Quando existe ganho tributável, a alíquota não incide automaticamente sobre todo o dinheiro movimentado. O sistema de ganho de capital procura identificar a diferença positiva entre alienação e custo. Para a grande maioria das operações individuais que não alcançam ganhos de milhões de reais, a primeira faixa geral corresponde a 15%, mas situações envolvendo ativos no exterior ou modalidades específicas podem seguir regras distintas.
A localização dos criptoativos ganhou relevância especialmente depois das regras sobre investimentos no exterior. Bitcoin ou outros ativos virtuais negociados ou custodiados por instituições estrangeiras podem ser enquadrados como aplicações financeiras no exterior quando atendem aos critérios estabelecidos pela legislação. Nesses casos, a tributação não deve ser automaticamente tratada como idêntica à de ativos custodiados ou negociados no Brasil.
Também é necessário acompanhar alterações legislativas com cautela. Em 2025, a Medida Provisória nº 1.303 chegou a estabelecer uma proposta específica de tributação para ativos virtuais, incluindo uma alíquota de 17,5%. A medida, entretanto, perdeu eficácia em 8 de outubro de 2025. Portanto, essa proposta não deve ser confundida com uma nova alíquota geral de criptomoedas atualmente vigente em 2026.
Esse exemplo demonstra um desafio recorrente do setor: informações tributárias podem circular nas redes sociais enquanto uma proposta ainda está em discussão e continuar sendo repetidas depois de perderem validade. Consultar orientações atualizadas da Receita Federal é especialmente importante antes de calcular imposto ou modificar uma estratégia financeira com base em uma suposta mudança legislativa.
Na prática, uma rotina organizada pode separar compras, vendas, permutas, transferências entre carteiras próprias, rendimentos, taxas e operações realizadas no exterior. Com essas informações disponíveis, torna-se mais simples identificar quais movimentações representam apenas deslocamento de patrimônio e quais podem gerar obrigações tributárias ou informacionais.
O imposto sobre criptomoedas, portanto, não deve ser analisado apenas no momento da declaração anual. As obrigações podem surgir durante todo o ano, e a estrutura de fiscalização está cada vez mais preparada para cruzar informações entre contribuintes, exchanges e prestadores de serviços.

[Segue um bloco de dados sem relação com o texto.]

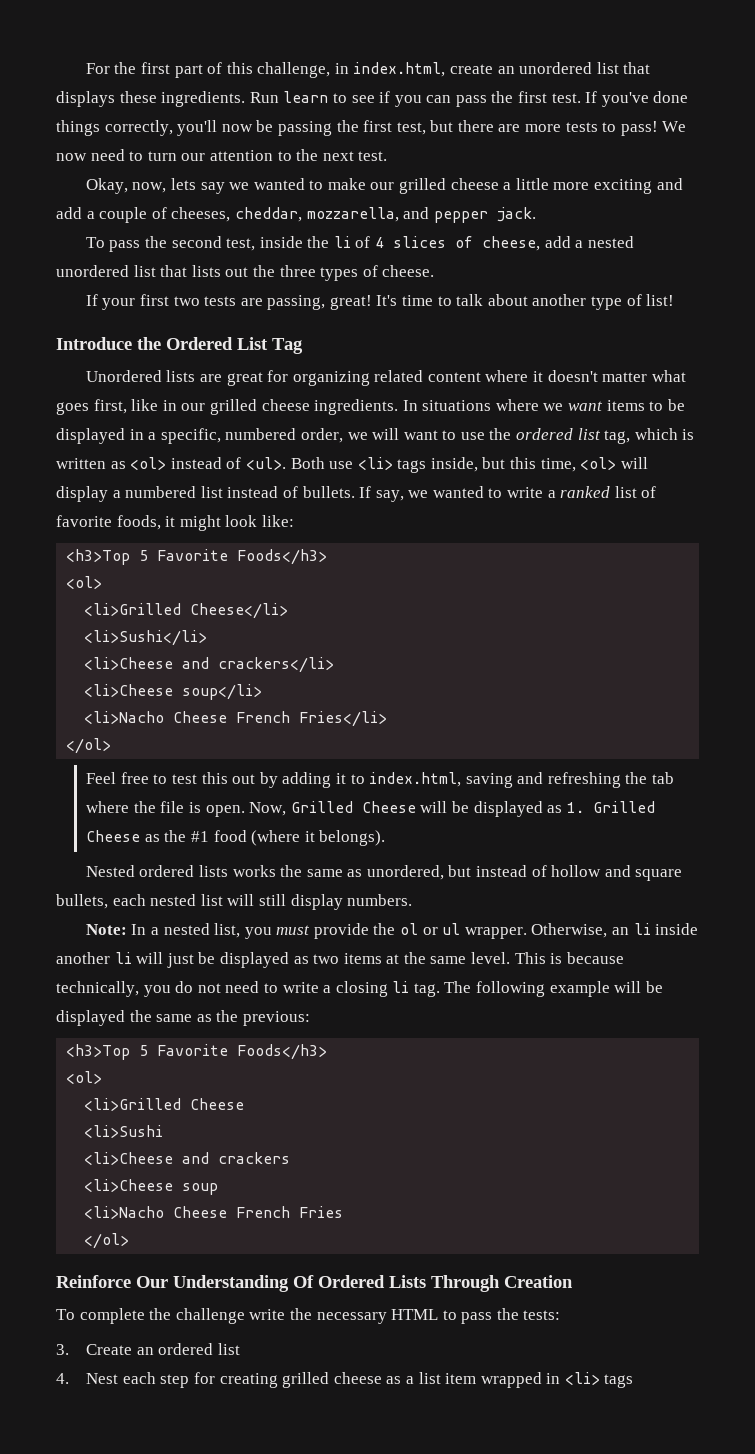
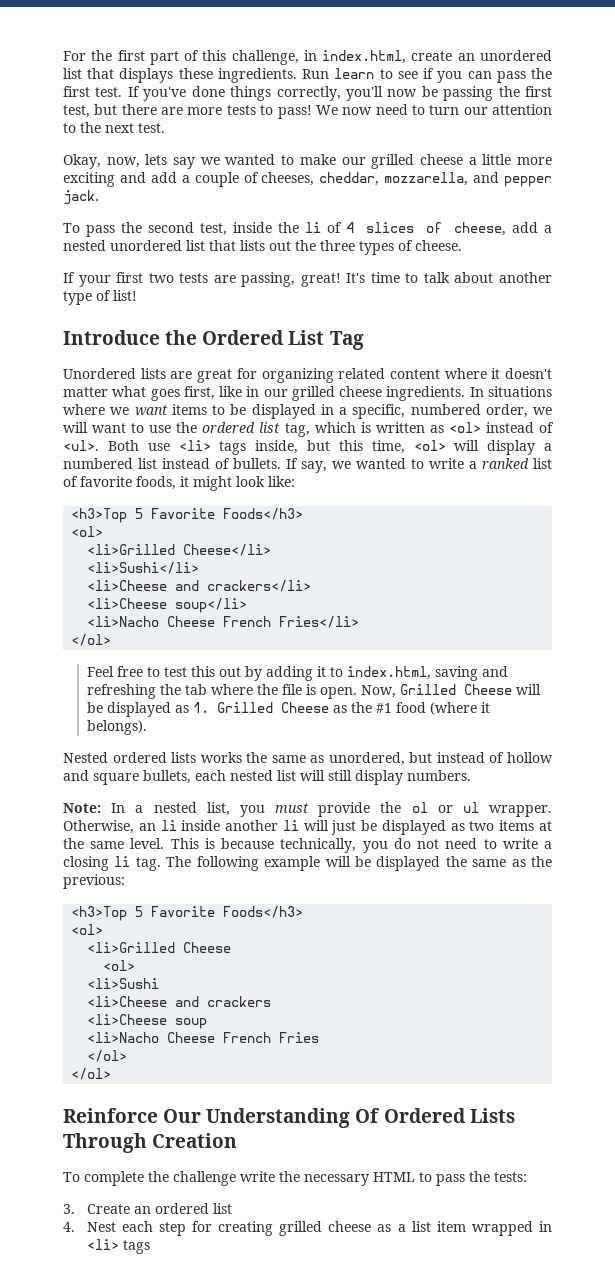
(245, 1104) none -> [103,960,136,971] // <ol>
(130, 1241) none -> [71,1068,112,1080] // </ol>

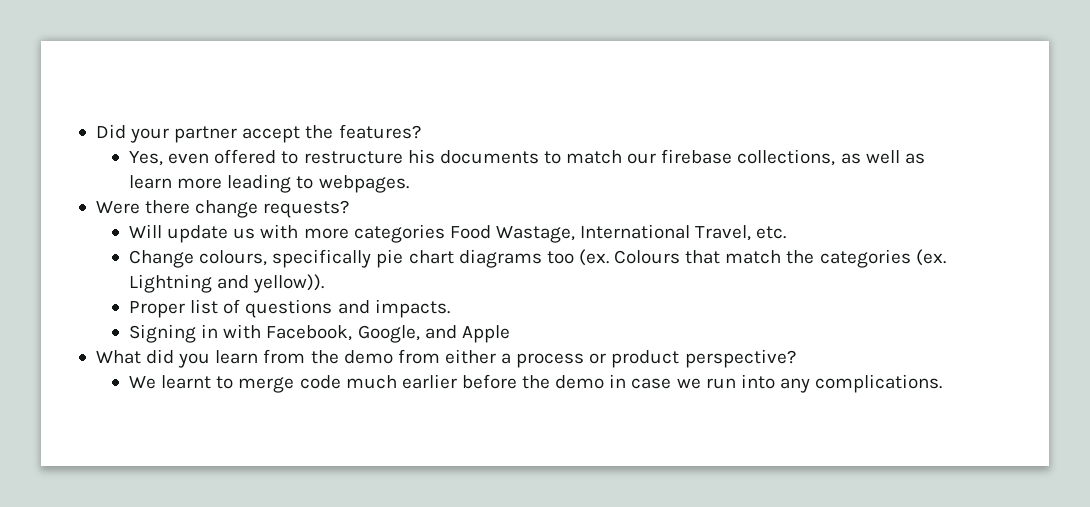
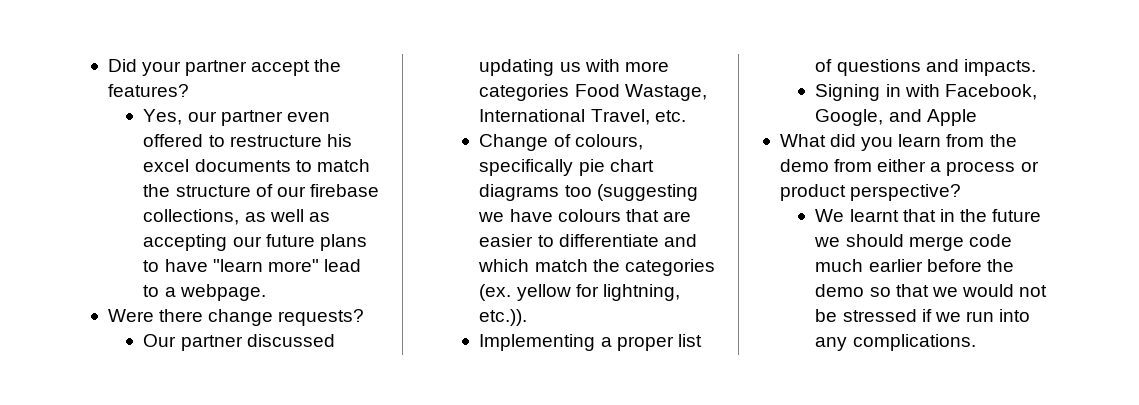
(164, 158) none -> [187,110,283,126] our partner
(435, 156) none -> [143,159,190,172] excel
(623, 157) none -> [143,184,273,197] the structure of
[129,174,409,193] learn more leading to webpages. -> [143,234,367,251] [143,259,361,272] [143,284,266,301] accepting our future plans to have "learn more" lead to a webpage.
[129,224,229,243] Will update -> [143,334,335,351] [479,59,555,76] Our partner discussed updating
(195, 259) none -> [553,134,571,147] of
[578,249,946,268] [129,274,325,293] [129,301,186,318] (ex. Colours that match the categories (ex. Lightning and yellow)). // Proper -> [596,184,698,201] [478,209,691,222] [479,234,697,247] [478,259,715,276] [479,284,680,301] [479,309,528,326] [479,334,674,351] (suggesting we have colours that are easier to differentiate and which match the categories (ex. yellow for lightning, etc.)). // Implementing a proper
[216,376,234,389] to -> [902,209,1042,222] [814,234,904,247] that in the future we should
[609,374,672,389] in case -> [869,284,1048,297] [815,309,932,322] so that we would not be stressed if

Compreender custo de aquisição, ganho de capital, limite mensal de alienações, DeCripto e localização dos ativos forma a base necessária para evitar os erros mais comuns. A partir daí, o próximo passo é entender com maior profundidade como declarar Bitcoin, stablecoins e altcoins na declaração anual, como calcular o custo médio das aquisições e como diferenciar operações nacionais das realizadas por plataformas estrangeiras.